Back to TOC Columns


Standard C/C++

P. J. Plauger

The Header <iterator>, Part 1

STL's iterators come in a variety flavors and colors. Categorizing them helps you choose just the right iterator for the task at hand.


Introduction

Thirteen headers constitute the Standard Template Library (or STL) in the draft Standard C++ library. I discussed <utility> as the first of these headers last month. (See "Standard C/C++: The Header <utility>," CUJ, March 1996.) The header <iterator> is another that supplies "glue" — facilities used throughout STL.

As the name implies, it provides lots of machinery used by iterators. Nothing in this header is very complicated, but it contains lots of details that need explaining. Moreover, iterators come in five basic flavors, or categories, not counting object pointers, which can serve as random-access iterators. So you will find that many of the things presented here also come in as many as half a dozen different versions.

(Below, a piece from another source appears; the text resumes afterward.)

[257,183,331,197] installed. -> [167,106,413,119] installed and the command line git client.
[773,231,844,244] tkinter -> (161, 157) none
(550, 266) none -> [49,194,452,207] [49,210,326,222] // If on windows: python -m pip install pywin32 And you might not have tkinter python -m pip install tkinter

Because the header is so large, I present it in pieces. Many of the pieces serve disjoint needs, anyway. The first set of pieces provide machinery used widely to categorize and manipulate all sorts of iterators. Next month, I present an assortment of specialized iterators and iterator adaptors also defined in <iterator>.

Bases and Tags

The first order of business is to impose some order on all these categories of iterators. In writing algorithms, it is often useful to know several things about a given iterator X:

Remember that STL consists almost exclusively of templates. All a template can know is the type or types for which it is specialized — and a few types derived therefrom. If you want to convey this sort of extra information, you have two basic choices:

Clearly, the second approach is more elegant, if you can pull it off. It turns out that you can. The trick is to derive any iterator classes you define from a handful of base classes. Listing 1 shows the first part of the header <iterator>, which defines those base classes: Thus, for example, you build a forward iterator on the basic structure:


class My_it
    : public forward_iterator<char,long>
    {..... }

Such an iterator can march through a binary file. Arithmetic on My_it iterators, being of type long, can follow much the same rules as for the ancient C library functions fseek and ftell.

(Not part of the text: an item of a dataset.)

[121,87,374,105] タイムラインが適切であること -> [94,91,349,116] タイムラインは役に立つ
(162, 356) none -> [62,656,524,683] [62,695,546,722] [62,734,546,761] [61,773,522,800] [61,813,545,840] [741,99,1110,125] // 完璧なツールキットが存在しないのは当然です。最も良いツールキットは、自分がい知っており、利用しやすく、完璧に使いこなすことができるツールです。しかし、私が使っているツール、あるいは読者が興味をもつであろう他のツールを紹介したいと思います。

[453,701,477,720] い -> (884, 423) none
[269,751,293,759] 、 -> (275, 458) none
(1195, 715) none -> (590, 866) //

Note, by the way, that output_iterator differs from the other base classes. It is just a structure, not a template, because it has no need to deliver up the parameter types T or Dist. You can only store an element through an output iterator — you can't read it back. And you can't do arithmetic on such iterators. So all that matters is the type of the base class, which determines the iterator category.

Categorizing Iterators

Now we can explore how to answer the first of the three questions posed above, given just this small hook. Determining the iterator category typically matters when you have more than one way to implement an algorithm. Here's a simple example from the STL header <algorithm>. The template function reverse reverses the elements in a sequence by swapping pairs of elements from the outside in. It can do so with two bidirectional iterators, using the template function iter_swap to do the actual swaps:


template<class BidIt> inline
    void reverse(BidItfirst, BidItlast)
    {for (; first != last &&
            first != --last; ++first)
        iter_swap(first, last); }


But you can implement the code a tad faster if you know the iterators are actually random access:


template<class RanIt> inline
    void reverse(RanIt first, RanIt last)
    {for (; first < last; ++first)
        iter_swap (first, --last); }


If all iterators are based on the classes shown above, you can indulge in a small bit of trickery to choose wisely between these two alternatives. Just repeat one of the arguments and use it to select among overloaded definitions of the secret template function _Reverse, as shown in Listing 2.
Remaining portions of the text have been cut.